While the Trump administration is more interested in reviving the coal sector in the United States instead of developing the renewable energy sector, the number of residential solar installations continues to grow.
Solar panels can be seen everywhere in the United States today because year after year, the demand for solar power rocketed, which was beneficial for both the environment and homeowners.
Producing clean and free energy using only the power of the Sun is not only beneficial for homeowners by paying less on energy bills, but is also beneficial for the U.S. economy.
The year 2017, when Donald Trump assumed the office (on January 20, 2017), was a declining year for domestic solar in the U.S. after years of continuous growth.
The Sun’s energy has been used by humankind since antiquity when the Greeks, the Romans and the Chinese used glasses and mirrors to concentrate the sunlight to produce fires.
Scientists started experimenting the photo voltaic effect in the 1800’s, but the first solar cell made of silicon was built in 1954 by scientists at Bell Labs.
The first solar cell got built in 1954 had an efficiency of only 4%, but due to the concentrated work of the scientists to improve the efficiency of the cell, they managed to raise the efficiency at 14% in 1960.
NASA saw great potential in that solar cell and contacted the Bell Labs to create a solar panel that can be used to power satellites.
Vanguard 1 was the first satellite launched in 1958 by NASA that used solar energy.
In the 1950’s and 1960’s, solar cells were mostly used by scientists and the space program mainly because the price of the technology was extremely high.
In 1970’s Dr. Elliot Berman and the Exxon corporation designed the first affordable solar cell, which reduced the price of solar from $100 per watt to $25 per watt due to the cheaper materials used in the manufacturing process.
The energy crisis in the 1970’s was a great opportunity for solar energy to prove that it can be used as alternative energy to oil and other fossil fuels.
Solar panels were installed on lighthouses, offshore rigs, railroad crossing and many remote locations.
In 1973, the University of Delaware built Solar 1 (the first solar-powered home in the country). In the 1980’s, domestic solar installations slowed down again due to the fact that the price of traditional energy sources dropped again.
The Kyocera corporation created in 1982 a new casting method to produce solar cells on a mass scale, and this method is still the industry standard because it cuts manufacturing costs significantly.

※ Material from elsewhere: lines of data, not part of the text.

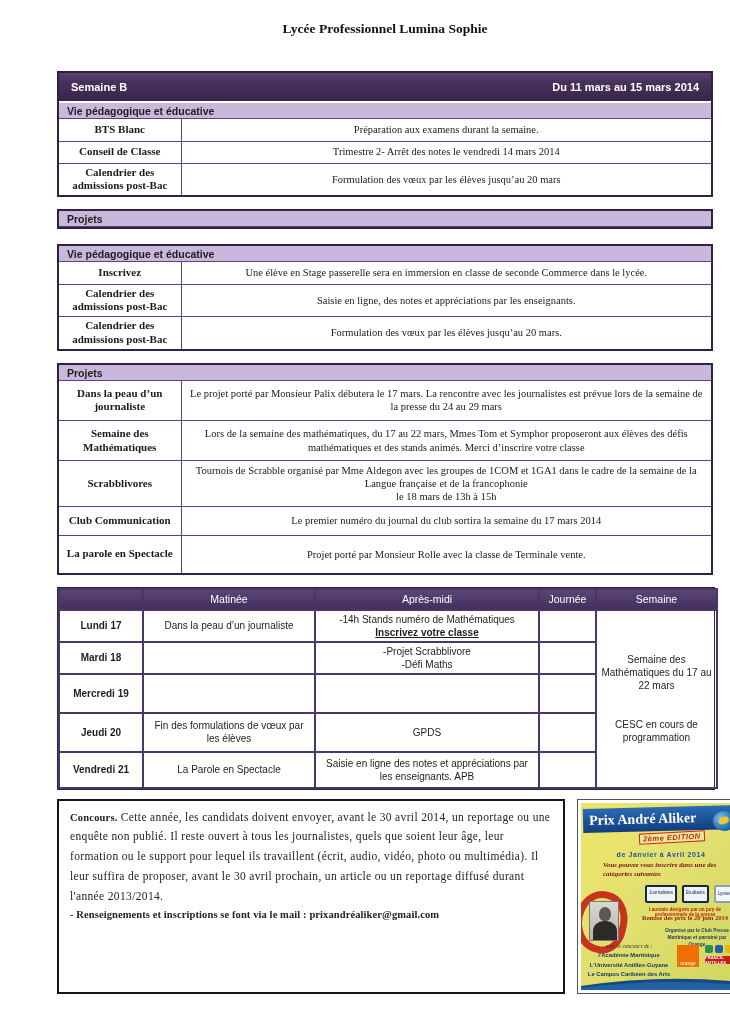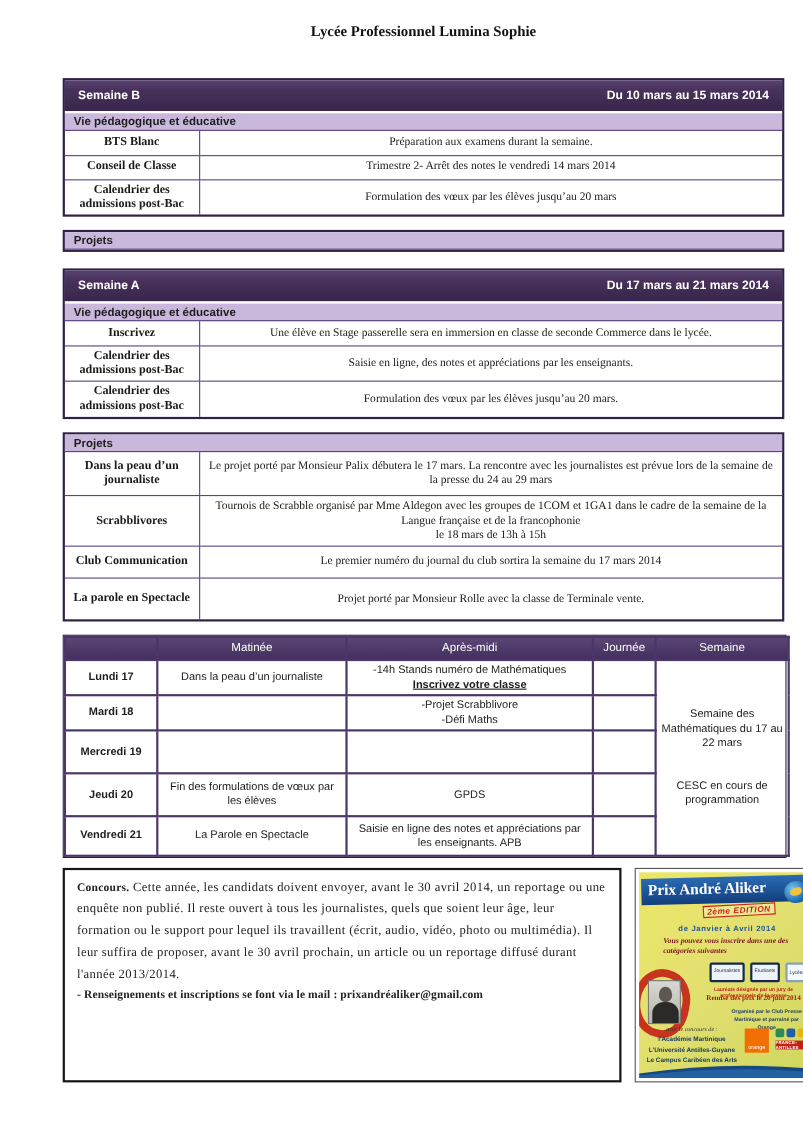"Du 10 mars au 15" span { text: 10 -> 11 }
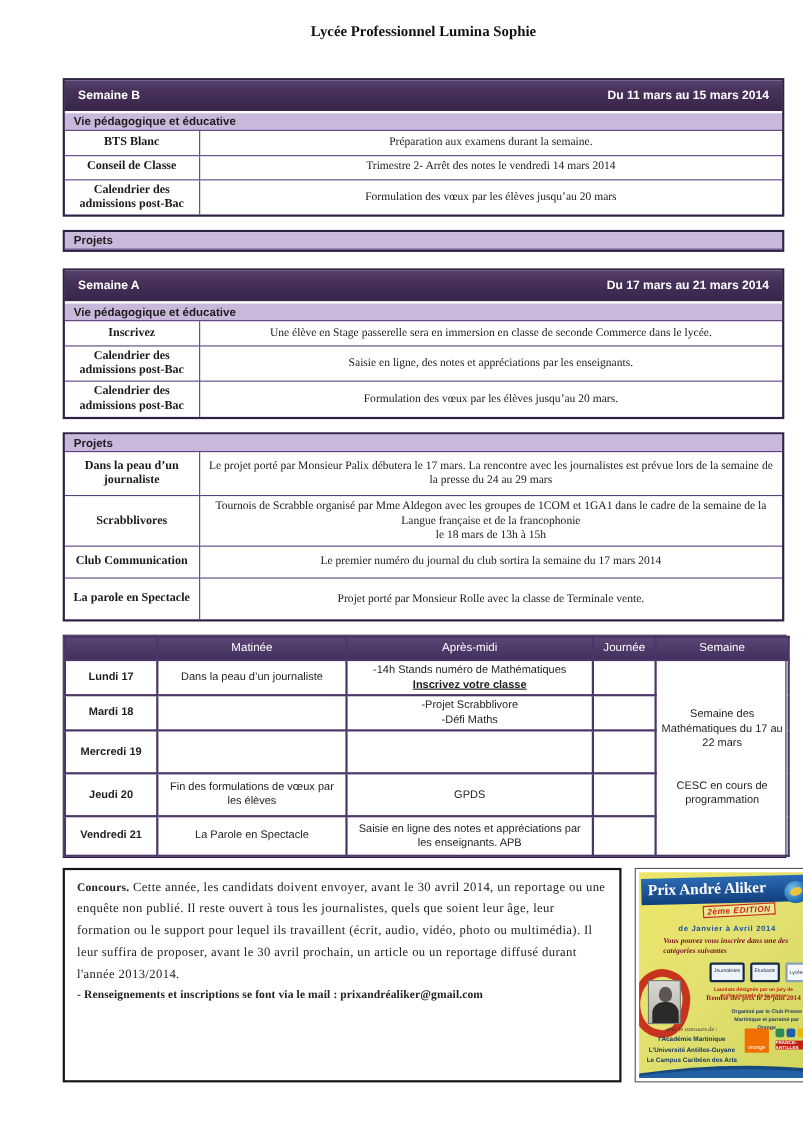"Semaine A" div.wk-header { html: <div> <span>Semaine A</span> <span>Du 17 mars au 21 mars 2014</span> </div> -> none }
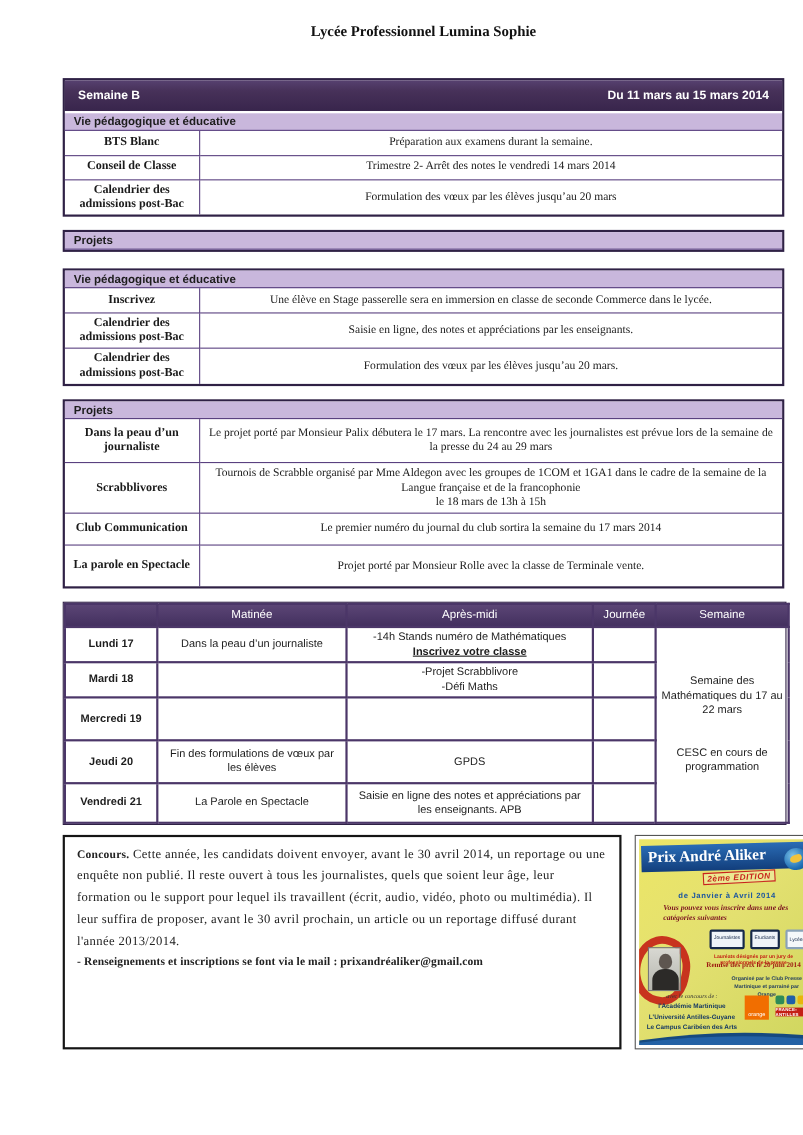"Semaine des Mathématiques" tr.h40 { html: none -> <tr> <td>Semaine des Mathématiques</td> <td>Lors de la semaine des mathématiques, du 17 au 22 mars, Mmes Tom et Symphor proposeront aux élèves des défis mathématiques et des stands animés. Merci d’inscrire votre classe</td> </tr> }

Only in the 1990’s, the governments began to get involved in the R&D (research and development) of solar energy, and they even started to create grants and tax incentives for people that wanted to install and use solar energy systems in their homes.
After this help from the government, and because the manufacturing costs continued to decrease the domestic installations have increased significantly.
The year 2016 was a record year with residential installations of solar energy systems in the U.S. because 15 gigawatts of solar energy were added on a large number of rooftops.
I already mentioned that in 2017, the residential installations of solar PV systems declined in 2017 reaching a value of only 10.6 gigawatts. Alternative Energies posted an article at the end of March 2019, about the best solar batteries for off-grid solar to help the homeowners produce their own clean power and become energy independent while protecting the environment.
The future for residential solar in the U.S.
The year 2019 seems to be the year when residential solar is rising again in the U.S. and the domestic installations of new solar PV systems could reach the level of 15 gigawatts again (repeating the 2016 solar boom).
The trend will be maintained this way by the end of 2023 with an average of 15 gigawatts per year, which will show that residential solar is thriving in the U.S. even in the Trump Era.